Life

Stuck It!

My blog-iversary just passed!  I can’t believe I have been writing here for a year!  When I started this blog, I wasn’t exactly sure what I was doing.  I guess I’m still not totally sure what I am doing, but I do know that I enjoy it.  At first, it was a way for me to document my journey, hoping that someday someone would find it of use.   I wanted to show my son that there are ways to push past fears and insecurities.  That life can be what you make of it.

While my main purpose remains in tact, it has helped me push myself out of my comfort zone in many ways.  Sometimes, when I write, I try not to think about anyone that might read it.  I want to just put it out there and hope it’s enjoyable or entertaining in some way.  I know that some posts are irrelevant or boring to folks that might read them, but I don’t care.  I love posting and I know that for every couple of boring ones out there, there has been a post that someone has told me helped them in some way or another.  Sometimes it’s a small inspiration, other times it’s just the fact that they now know they are not alone, which is priceless.
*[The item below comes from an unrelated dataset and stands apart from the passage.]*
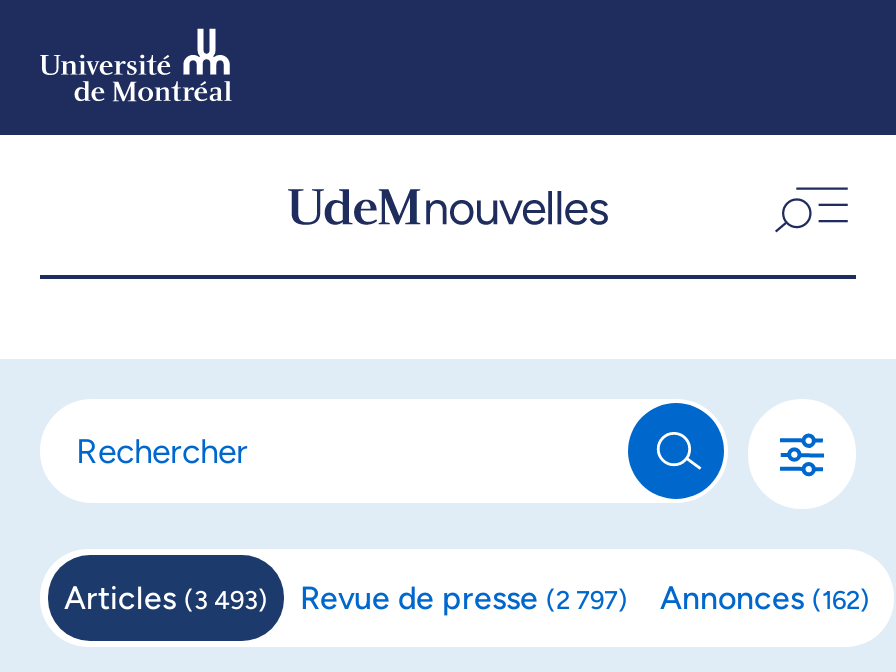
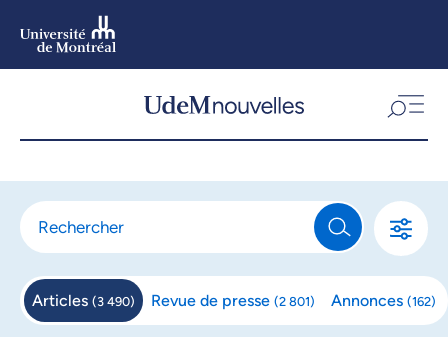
- Articles (3 493)
+ Articles (3 490)

- Revue de presse (2 797)
+ Revue de presse (2 801)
One of the things I still struggle with, is when I will be ready to actually put effort into sharing it.  For years, I was a social media voyeur.  I rarely posted, but loved to read through posts from other people who inspired me in some way or another.  For maybe just under a year now, I have been trying to become more present in social media.  I post workouts and event photos to Instagram and Facebook, but I do so on my SoPossible account for the most part and still don’t put a ton out there on my personal page.  I am also hesitant to push my SoPossible page to Facebook friends.  The reason?  Well, they aren’t really my friends.  I have always been very guarded with who I consider an actual friend.  In the past, I would never connect on social media with people I worked with.  Why would I?  They really aren’t friends, right?  I am slowly learning that the answer to that question is wrong.  They can be real friends, if I choose to let them be.  For the longest time, I was so guarded in who I let into my life, that I lost the ability to recognize that there are very different types of friendships out there.

My son has always been inspirational to me, but in the last year he has taught me so many things its hard to quantify, but one of the most important lessons has been about friendship.  This year, my son made friends with a boy who was somewhat disliked by the other kids.  My son was essentially told by his class, that being friends with this boy was social suicide and he would not have any other friends.  He would be foregoing friendship with a possible 20 or so kids, for the friendship of this one kid.  We discussed it and length and while it was a struggle for him, he said he knew in his heart he was meant to be this kid’s friend.  He paid the price at the beginning of the year.  He was lumped into the outcast role with this other kid, but slowly other kids started to realize that my son is awesome.  One boy even attempted to bribe him with candy to please stop socializing with the other kid and be friends with everyone else.  My son told this boy that there was no need for candy.  He was sticking by his friend but was available to be everyone else’s friend too.  By the end of the year, not only had my son had become friends with the entire class, he had bridged the gap and created a bond between the other students and the boy they had originally shunned.

If you ask my son who his best friend is, he will tell you he has a few.  One could be his best friend for gaming, another for skate board tips, etc.  I thought about that and realized that he’s got this friendship thing down.  He doesn’t have to identify a single kid to be his one and only best friend, at least right now.  He’s content with having several friendships and being engaged with lots of different kids in different situations. We can learn a lot from kids, and he has taught me a lot.  I have been way too guarded.  I am not sure why, but I am starting to see that I have had a misconception of friendship for way too long.  I guess I felt like I wouldn’t be a good enough friend to someone.  I mean, as it is, I don’t spend enough time with some of my family and friends I have had for years.  Why make new ones and feel bad about not giving them enough time too?  The funny thing is, that everyone is in the same situation!  No one has enough time for everyone they care about.  I have met some amazing people in the last month or so and I look forward to the different types of friendships that may come out of it.   I may eventually even share this blog with some of them, hoping that in some way it may help someone else.

I hope that as the years progress, my son maintains that freedom in friendship.  I hope that he can look at this blog and see that he taught his ol’ Mama something.  That after all these years, there is always more to learn.  I hope he sees that through all these crazy struggles with swimming, biking, running and life, I still have a smile on my face a mile wide.  I want him to see that no matter what comes, what scares me, or what makes me fall….I will always stick the landing!